[STORED DATA]
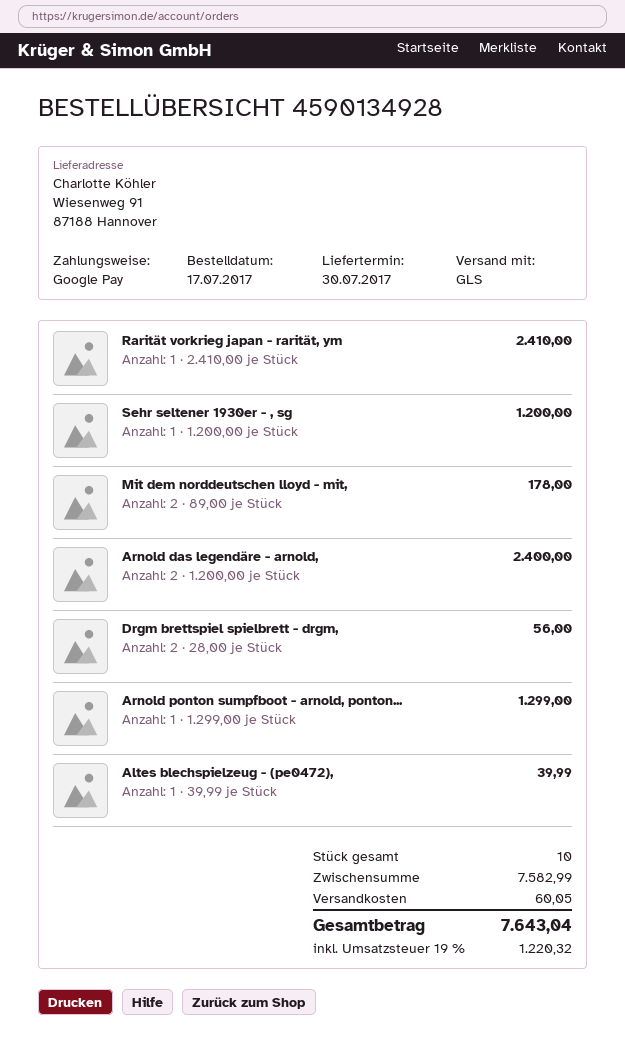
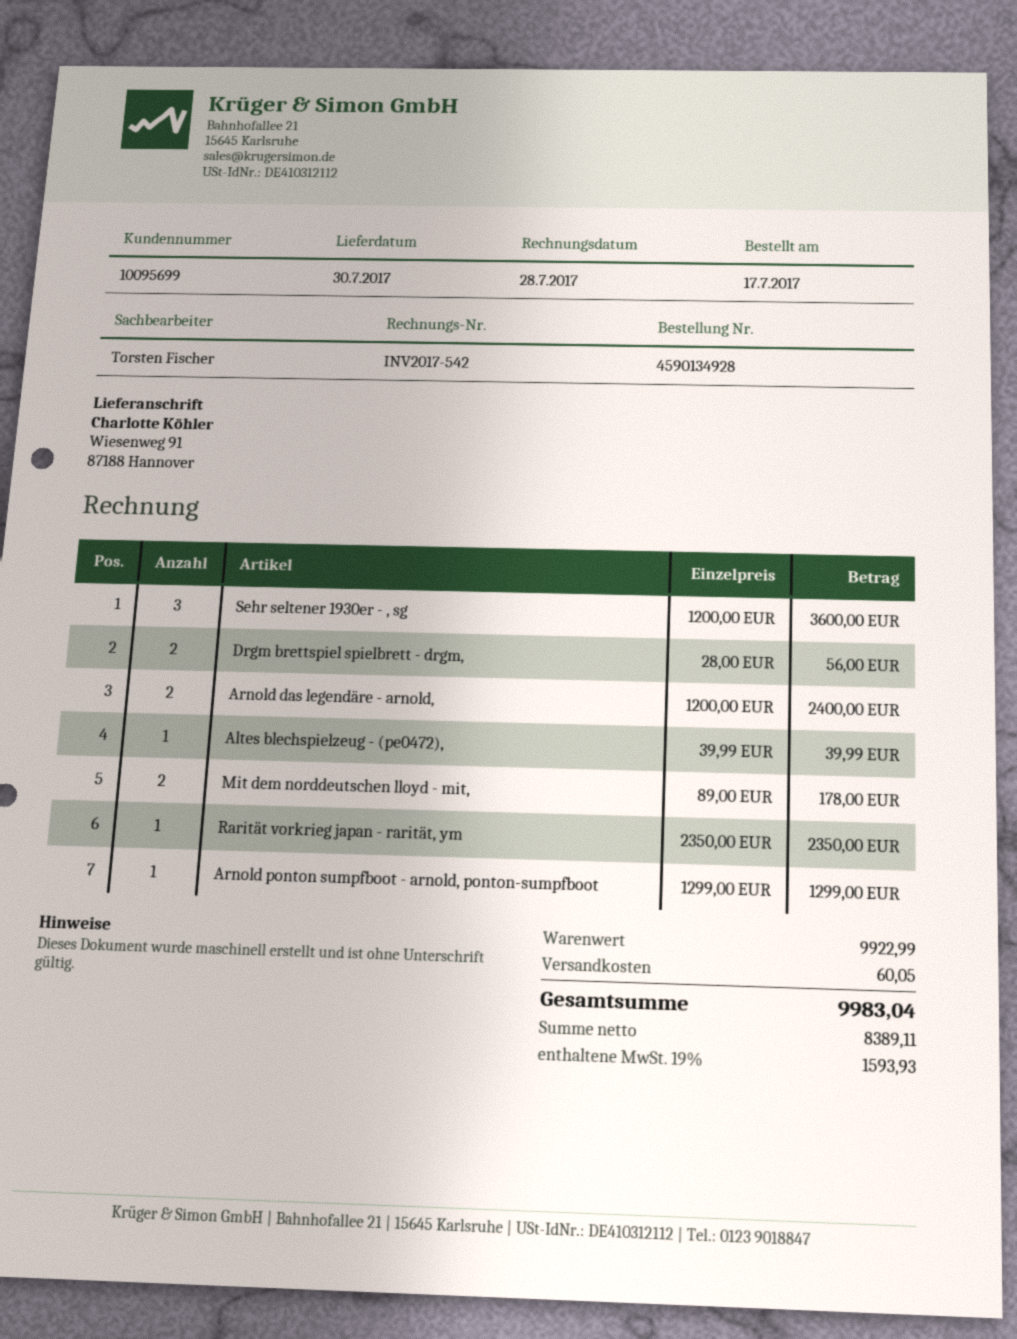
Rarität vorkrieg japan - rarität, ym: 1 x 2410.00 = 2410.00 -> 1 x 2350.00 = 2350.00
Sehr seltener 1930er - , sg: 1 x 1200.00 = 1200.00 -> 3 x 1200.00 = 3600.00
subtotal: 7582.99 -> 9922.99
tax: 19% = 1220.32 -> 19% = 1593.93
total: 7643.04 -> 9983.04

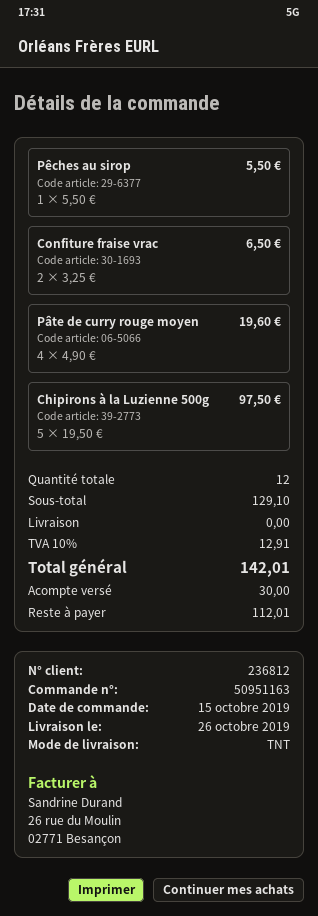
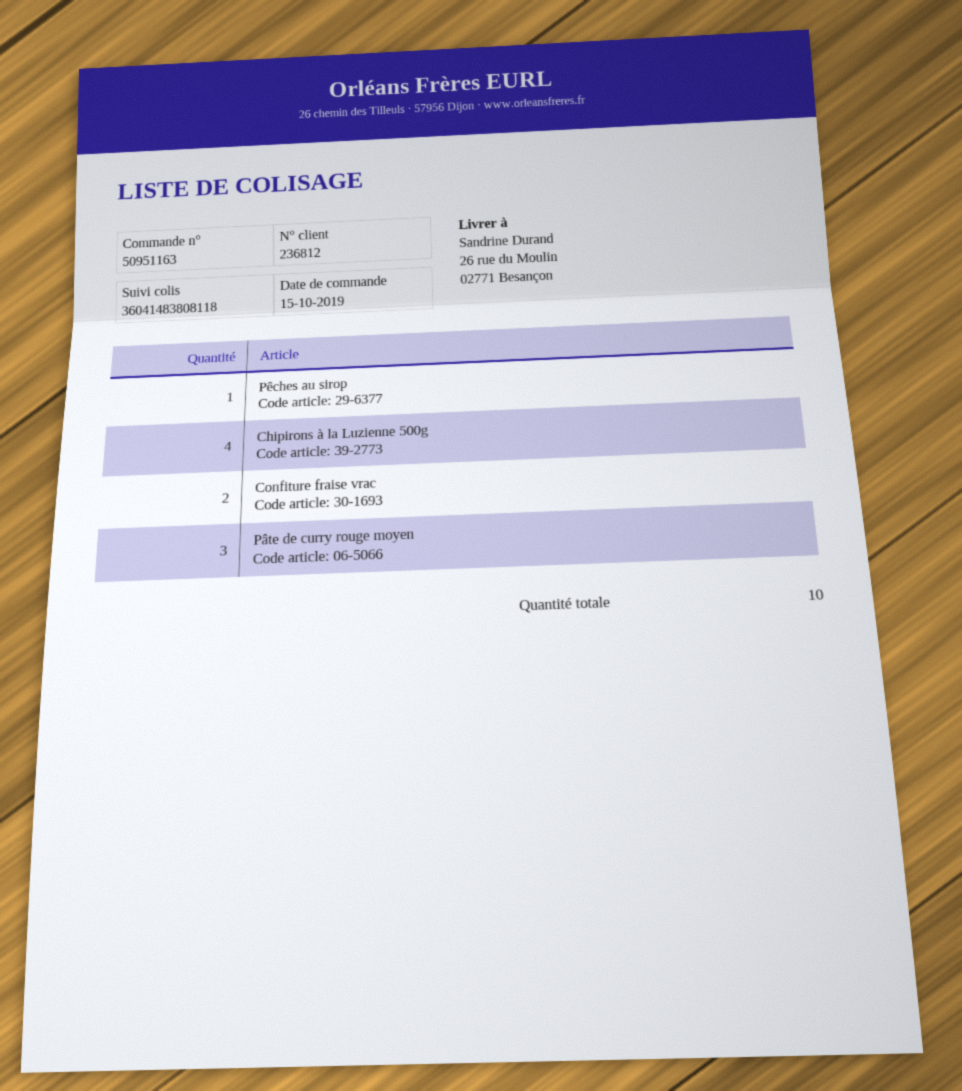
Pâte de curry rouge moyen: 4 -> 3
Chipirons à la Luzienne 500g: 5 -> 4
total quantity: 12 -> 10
[/STORED DATA]
TASK DIRECTIONS: Transcribe all entries above exactly. Omit the pictures.

SOLUTION TO THIS PROBLEM:
Rarität vorkrieg japan - rarität, ym: 1 x 2410.00 = 2410.00 -> 1 x 2350.00 = 2350.00
Sehr seltener 1930er - , sg: 1 x 1200.00 = 1200.00 -> 3 x 1200.00 = 3600.00
subtotal: 7582.99 -> 9922.99
tax: 19% = 1220.32 -> 19% = 1593.93
total: 7643.04 -> 9983.04

Pâte de curry rouge moyen: 4 -> 3
Chipirons à la Luzienne 500g: 5 -> 4
total quantity: 12 -> 10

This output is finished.